NumPy Library in Python
NumPy (short for Numerical Python) is a fundamental library in Python for scientific computing and data manipulation. It is an essential tool for data scientists, as it provides support for handling large, multi-dimensional arrays and matrices, along with a collection of mathematical functions to operate on these arrays efficiently.
Why Use NumPy?
- Efficiency: NumPy is written in C and optimized for performance. It allows you to perform operations on large datasets much faster than using standard Python lists.
- Multi-dimensional arrays: NumPy introduces the numpy.ndarray object, which can represent arrays of any dimension.
- Mathematical functions: NumPy provides a vast collection of mathematical functions that make it easy to perform complex mathematical operations on arrays.
Creating Arrays
1. Creating Arrays Using the array Function:
1-Dimensional Array:
The easiest way to create arrays in NumPy is by using the array function. This function accepts any sequence-like object, including lists, and produces a new NumPy array containing the passed data. Here's how you can create 1D-Array using the array function:
import numpy as np # Import the NumPy library
# Creating an array from a list
data1 = [6, 7.5, 8, 0, 1]
arr1 = np.array(data1)
In this example, we start by importing NumPy as np. Then, we create an array arr1 by passing a list data1 to the array function. The resulting array arr1 will contain the data from the list:
print(arr1)
# Output: [6. 7.5 8. 0. 1. ]
2-Dimensional Array:
NumPy can also handle nested sequences, such as a list of equal-length lists. When you pass nested sequences to array, it will create a Multidimensional-Array:
data2 = [[1, 2, 3, 4], [5, 6, 7, 8]]
arr2 = np.array(data2)
In this case, arr2 will be a 2D-Array with a shape inferred from the data:
print(arr2)
# Output:
# [[1, 2, 3, 4]
# [5, 6, 7, 8]]
2. Creating Arrays Using the arange Function:
In NumPy, the arange function is indeed an array-valued version of the built-in Python range function.
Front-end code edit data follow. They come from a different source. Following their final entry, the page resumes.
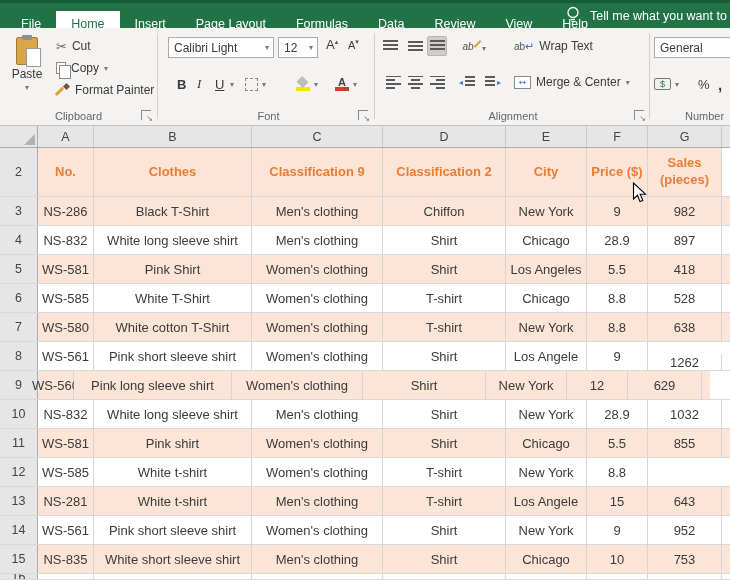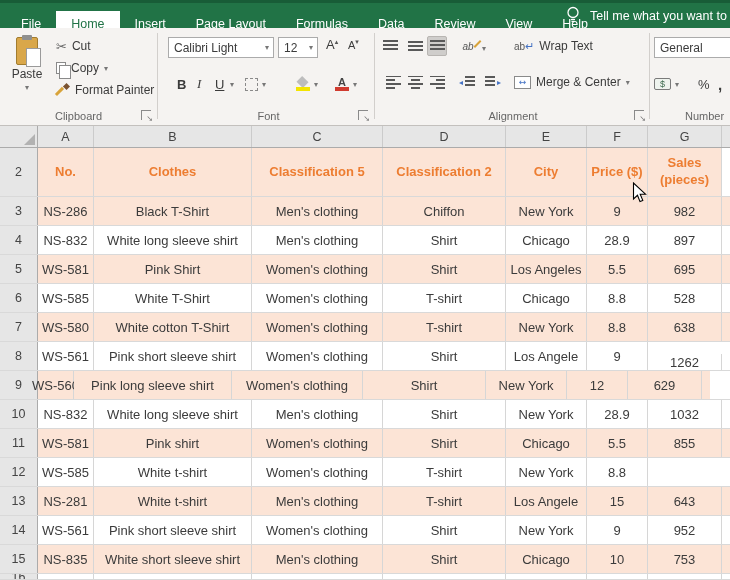--- a/index.html
+++ b/index.html
@@ -299,7 +299,7 @@
         <div class="rownum">2</div>
         <div class="cell" style="width: 56px;">No.</div>
         <div class="cell" style="width: 158px;">Clothes</div>
-        <div class="cell" style="width: 131px;">Classification 5</div>
+        <div class="cell" style="width: 131px;">Classification 9</div>
         <div class="cell" style="width: 123px;">Classification 2</div>
         <div class="cell" style="width: 81px;">City</div>
         <div class="cell" style="width: 61px;">Price ($)</div>

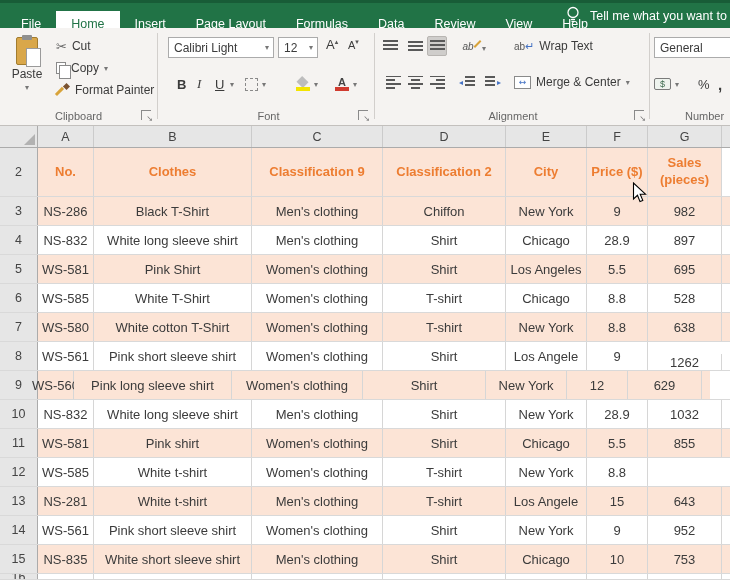--- a/index.html
+++ b/index.html
@@ -336,7 +336,7 @@
         <div class="cell" style="width: 123px;">Shirt</div>
         <div class="cell" style="width: 81px;">Los Angeles</div>
         <div class="cell" style="width: 61px;">5.5</div>
-        <div class="cell" style="width: 74px;">695</div>
+        <div class="cell" style="width: 74px;">418</div>
         <div class="cell sliver" style="width: 8px;"></div>
       </div>
       <div class="grid-row" style="height: 29px;">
It generates a NumPy array containing a sequence of numbers within a specified range.
import numpy as np
# Create a NumPy array with numbers from 0 to 14
result = np.arange(15)
# Output:
# array([ 0, 1, 2, 3, 4, 5, 6, 7, 8, 9, 10, 11, 12, 13, 14])
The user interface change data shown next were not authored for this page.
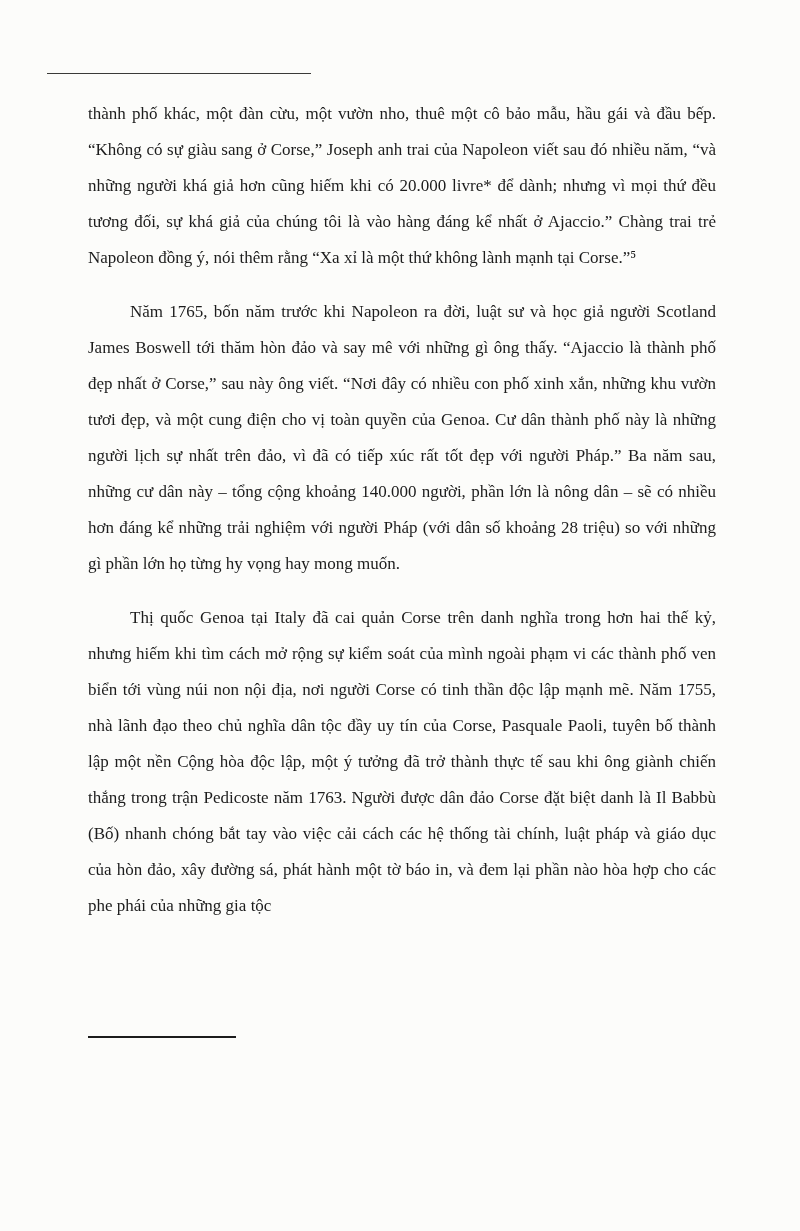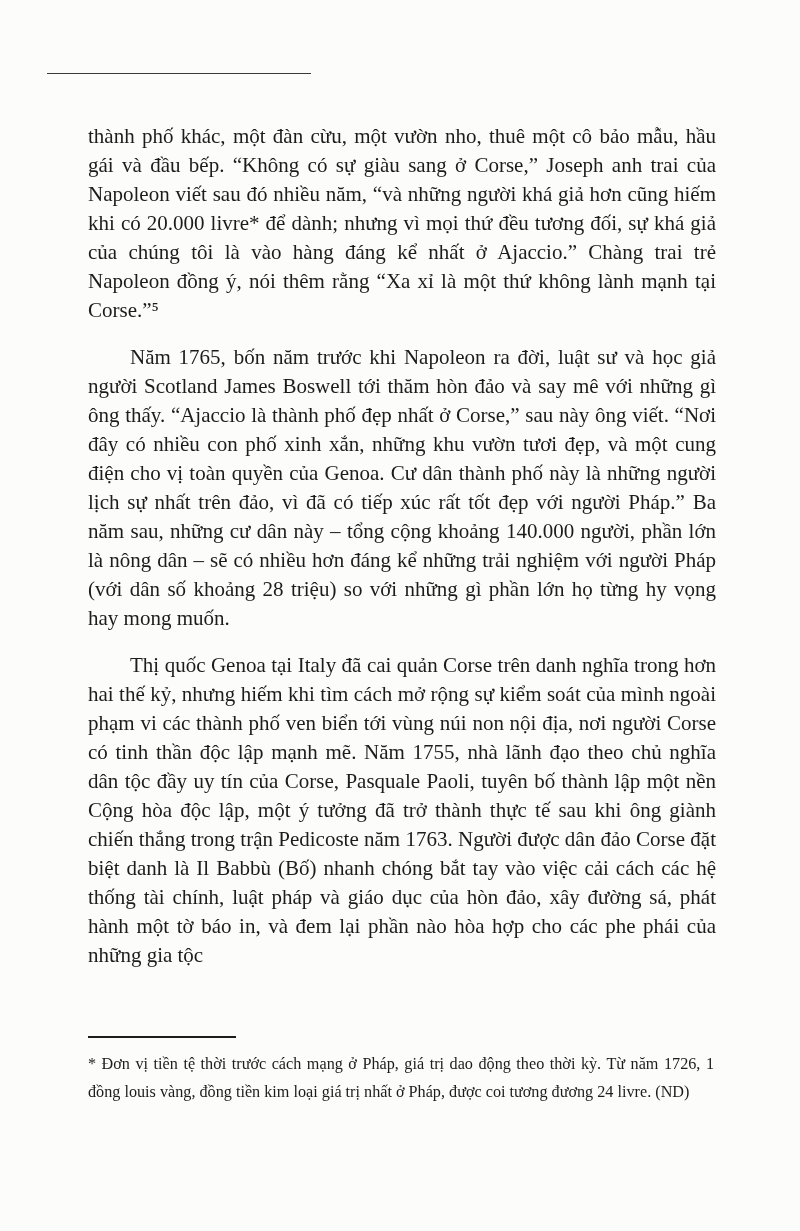--- a/index.html
+++ b/index.html
@@ -38,9 +38,9 @@
     border-top: 1.6px solid #3a3a38;
   }
   .body-text {
-    margin-top: 48px;
-    font-size: 21px;
-    line-height: 29px;
+    margin-top: 22px;
+    font-size: 17px;
+    line-height: 36px;
     text-align: justify;
   }
   .body-text p {

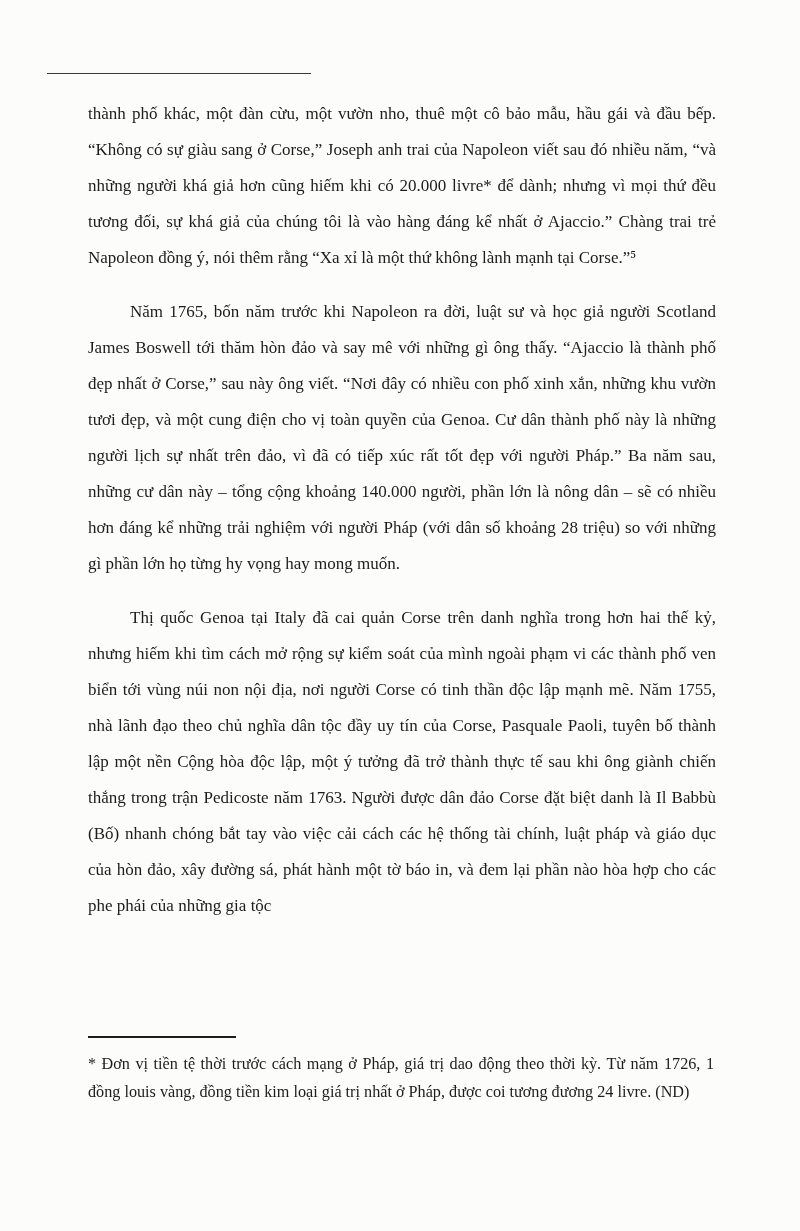--- a/index.html
+++ b/index.html
@@ -82,7 +82,6 @@
 
   <div class="footnote-block">
     <div class="footnote-rule"></div>
-    <div class="footnote-text">* Đơn vị tiền tệ thời trước cách mạng ở Pháp, giá trị dao động theo thời kỳ. Từ năm 1726, 1 đồng louis vàng, đồng tiền kim loại giá trị nhất ở Pháp, được coi tương đương 24 livre. (ND)</div>
   </div>
 
 </div>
The arange function can take additional arguments to customize the generated sequence, such as specifying the start, stop, and step values. Here's an example:
import numpy as np
# Create an array with numbers from 2 to 10 with a step of 2
custom_range = np.arange(2, 11, 2)
# Output:
# array([ 2, 4, 6, 8, 10])
3. Creating Arrays Using zeros Functions:
In addition to np.array, NumPy provides other functions for creating new arrays. For example, np.zeros creates arrays filled with zeros:
np.zeros(10) # Create an array of 10 zeros
# Output: array([0., 0., 0., 0., 0., 0., 0., 0., 0., 0.])
np.zeros((3, 6)) # Create a 2-dimensional array of zeros with shape (3, 6)
# Output:
# array([[0., 0., 0., 0., 0., 0.],
# [0., 0., 0., 0., 0., 0.],
# [0., 0., 0., 0., 0., 0.]])
Random Numbers and Arrays
NumPy's random.rand and random.randint functions are useful for generating random numbers and arrays. They are commonly used in various scientific and data analysis tasks. Let's explore these functions in detail:
1. random.rand: Generating Random Floats:
random.rand is used to generate random floating-point numbers between 0 (inclusive) and 1 (exclusive) from a uniform distribution. You can specify the shape of the resulting array.
Here's how to use random.rand to generate random floats:
import numpy as np
# Generate a single random float between 0 and 1
random_float = np.random.rand()
print(random_float)
# Generate a 1D array of 5 random floats
random_array = np.random.rand(5)
print(random_array)
# Generate a 2D array of random floats with shape (3, 2)
random_2d_array = np.random.rand(3, 2)
print(random_2d_array)
Output (example):
0.45319867163338076
[0.29311845 0.64552256 0.82291909 0.84194604 0.33511567]
[[0.16871563 0.94722351]
[0.27622938 0.05858612]
[0.17510878 0.36191377]]
2. random.rand: Generating Random Integers:
random.randint is used to generate random integers within a specified range. You can specify the low (inclusive) and high (exclusive) values, as well as the size or shape of the resulting array.
Here's how to use random.randint to generate random integers:
import numpy as np
# Generate a single random integer between 1 and 10
random_int = np.random.randint(1, 11)
print(random_int)
# Generate a 1D array of 5 random integers between 0 and 9
random_int_array = np.random.randint(10, size=5)
print(random_int_array)
# Generate a 2D array of random integers with shape (3, 2) between 100 and 199
random_2d_int_array = np.random.randint(100, 200, size=(3, 2))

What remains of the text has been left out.